La piel se fusiona de nuevo, y las rayas de las huellas dactilares, separadas, vuelven a unirse con solidez.

Su padre le concede sólo unos instantes de descanso antes de volver a practicarle más cortes en los dedos recién curados.

El hombre del traje gris se saca un pañuelo del bolsillo y lo deja caer sobre la mesa, donde aterriza con un golpe sordo. Entre sus pliegues se esconde algo más pesado que la seda. Retira el cuadrado de seda y deja el contenido al descubierto: un solitario anillo de oro echa a rodar por la mesa. Está ligeramente deslustrado y tiene grabadas algunas palabras que, al principio, el muchacho cree una inscripción en latín. La letra, sin embargo, es tan floreada y recargada que no entiende lo que dice.

El hombre del traje gris vuelve a guardarse el pañuelo, ahora vacío, en el bolsillo.

—Hoy vamos a aprender algo acerca de los vínculos —le anuncia.

Cuando llega a la parte de la clase que consiste en una demostración práctica, el hombre del traje gris le dice al chico que se ponga el anillo en el dedo.
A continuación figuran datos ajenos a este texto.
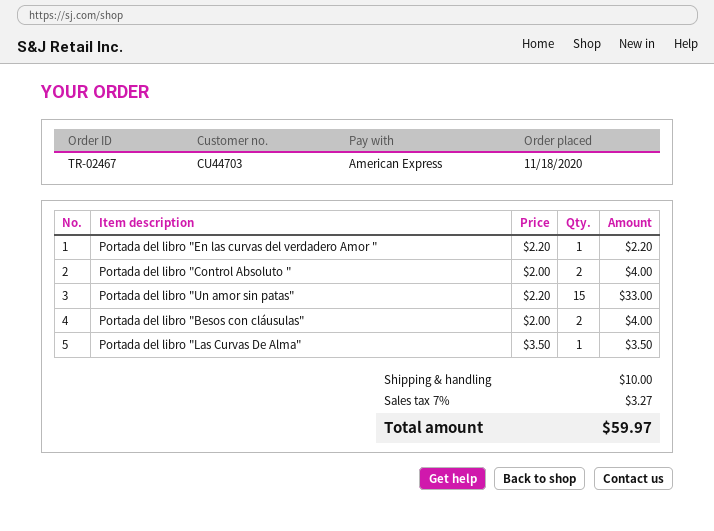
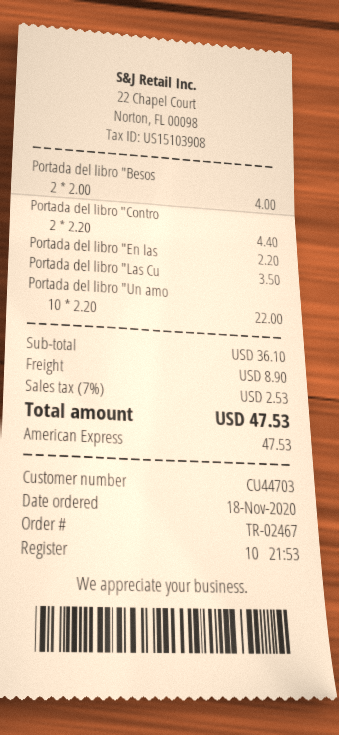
Portada del libro "Control Absoluto ": 2 x 2.00 = 4.00 -> 2 x 2.20 = 4.40
Portada del libro "Un amor sin patas": 15 x 2.20 = 33.00 -> 10 x 2.20 = 22.00
shipping: 10.00 -> 8.90
tax: 7% = 3.27 -> 7% = 2.53
total: 59.97 -> 47.53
Sean cuales sean las circunstancias, el hombre jamás toca al muchacho.

El chico intenta inútilmente arrancarse el anillo del dedo, pues se le está fundiendo con la piel.
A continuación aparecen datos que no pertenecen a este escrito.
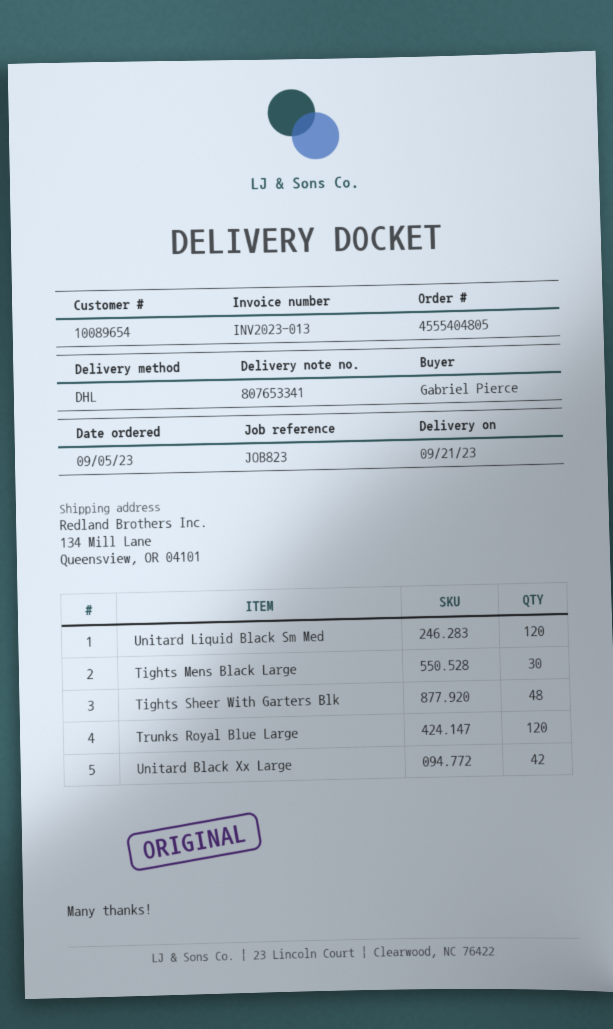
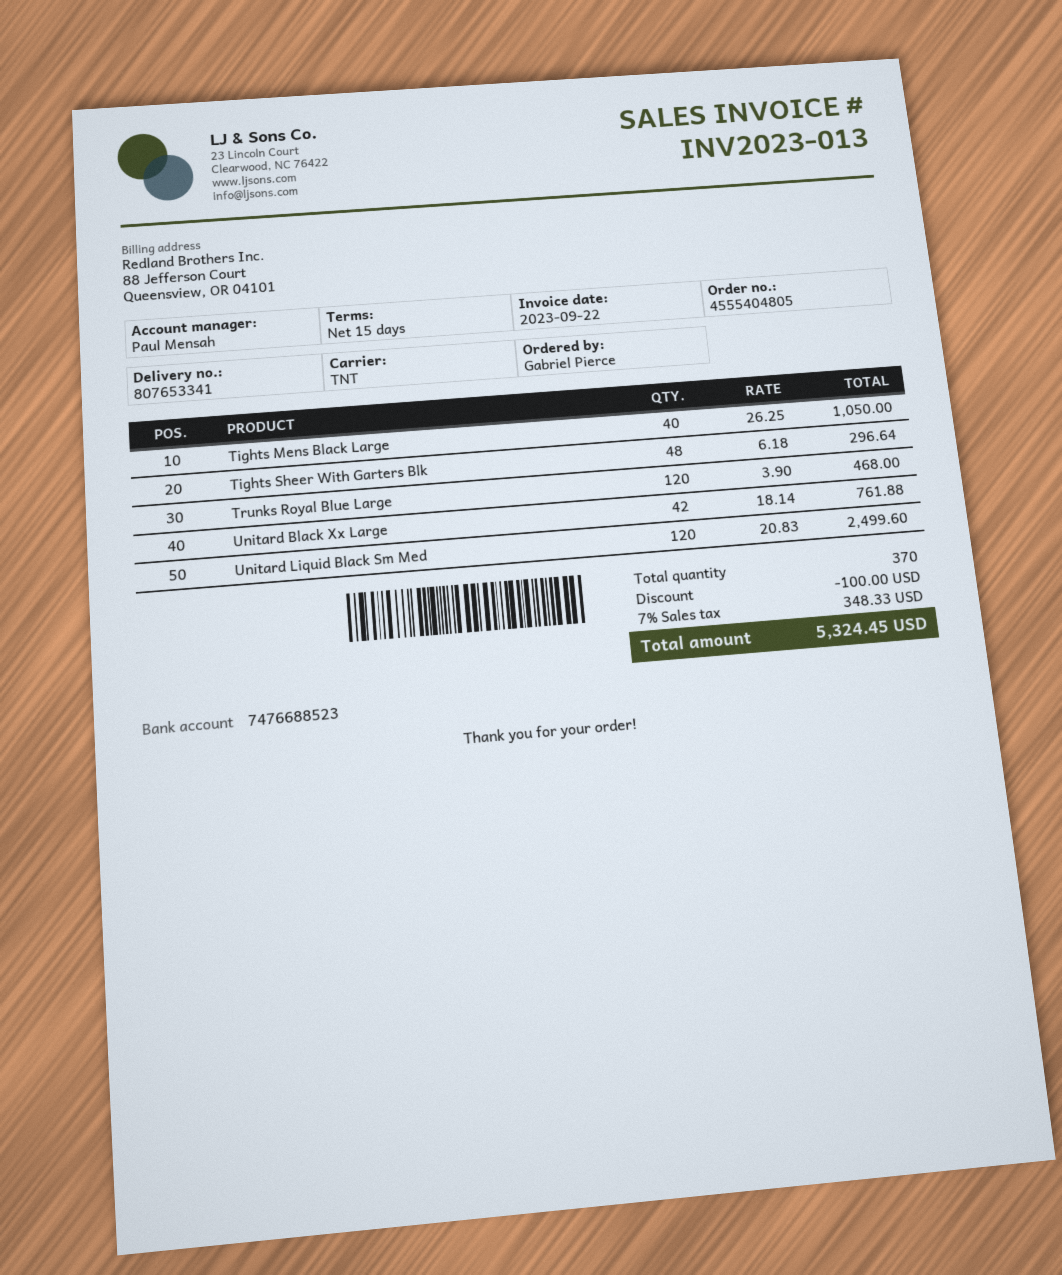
shipping method: DHL -> TNT
Tights Mens Black Large: 30 -> 40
—Los vínculos son permanentes, hijo —explica el hombre del traje gris.

—¿A qué estoy unido, pues? —pregunta el chico, contemplando con el ceño fruncido la cicatriz que ocupa el lugar en el que momentos antes estaba el anillo.

—A una obligación que ya tenías, a una persona a la que conocerás dentro de algún tiempo. Ahora los detalles no son importantes. No es más que un tecnicismo.

El muchacho se limita a asentir, sin hacer ninguna pregunta más, pero esa noche, cuando se queda solo, no puede conciliar el sueño. Se pasa horas contemplándose la mano a la luz de la luna y preguntándose quién será esa persona a la que está unido.

A miles de kilómetros de distancia, en un abarrotado teatro cuyo público ovaciona al hombre que está sobre el escenario, Celia Bowen se acurruca hasta formar un ovillo entre las sombras que proyectan unos cuantos decorados abandonados; llora.